The ODS, Operational data store, holds the data for staging into the data warehouse.  From staging the load manager performs all Extraction and Loading functions to the data into the warehouse, meanwhile, the warehouse manager performs all the Transformation functions to the data into the warehouse.  The query manager performs all the queries into the data warehouse. Metadata (definition of the data stored and its units) are used by all these processes and exist in the warehouse as well (Connolly & Begg, 2015).


Using analytics to answer the “Why?” questions from data that is placed in an n-dimensional aggregate view of the data that is a dynamical system, sets this apart from other query systems.  OLAP is more complex than statistical analysis on aggregated data, it’s more of a slice and dice with time series and data modeling.  OLAP servers come in four main flavors: Multidimensional OLAP (MOLAP: uses multidimensional databases where data is stored per usage), Relational OLAP (ROLAP: supports relational DBMS products with a metadata layer), Hybrid OLAP (HOLAP: certain data is ROLAP and other is in MOLAP), and Desktop OLAP (DOLAP: usually for small file extracts, data is stored in client files/systems like a laptop/desktop).

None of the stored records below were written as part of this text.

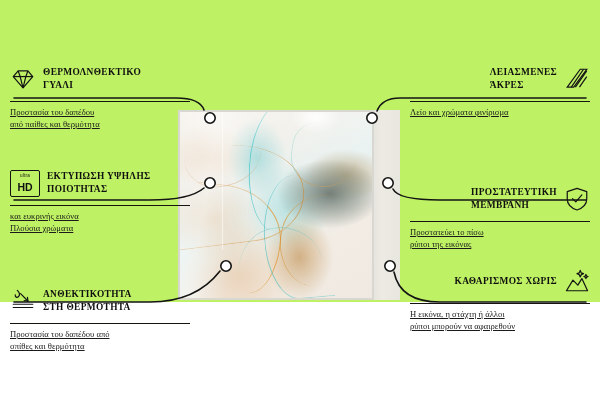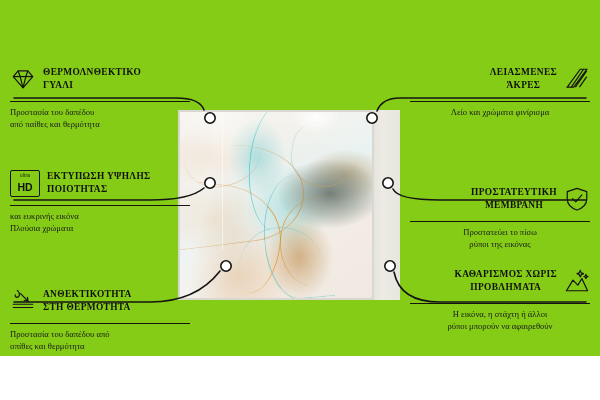"ΘΕΡΜΟΛΝΘΕΚΤΙΚΟ" #stage { background: #84cc16 -> #bef264; height: 356px -> 302px }
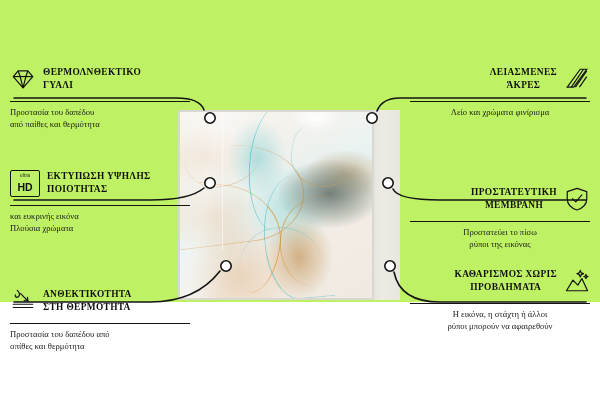"ΛΕΙΑΣΜΕΝΕΣ" .feat-right { text-align: center -> left }
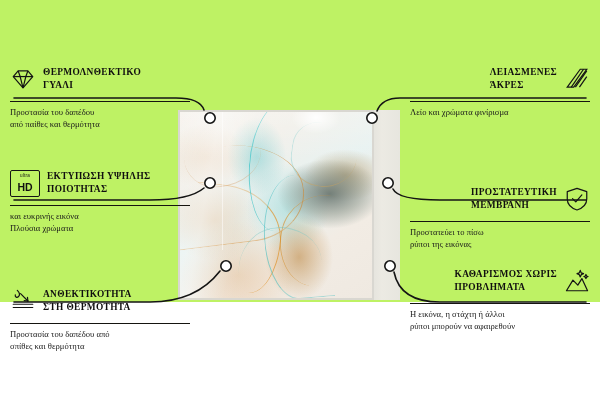"Προστασία του δαπέδου" .f-desc { text-decoration: none -> underline }
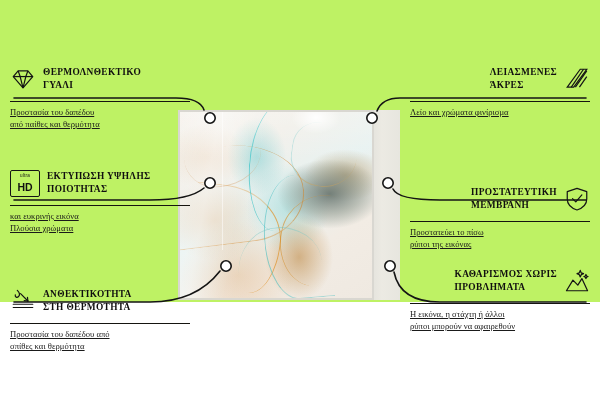"ΠΡΟΒΛΗΜΑΤΑ" div { html: <div>ΠΡΟΒΛΗΜΑΤΑ</div> -> none }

DSS, OLAP, and Data Warehouse Application

Car insurance claims DSS.  Insurance companies can use this system to analyze patterns of driving from people, what damage can or cannot occur due to an accident, and why someone might claim false damages to fix their cars or cash out.  Thus, their systems can define who, what, when, where, why and how per accident against all other accidents (they can slice and dice by state, type of accident, vehicle types involved, etc) they have processed to help them resolve if a claim is legitimate.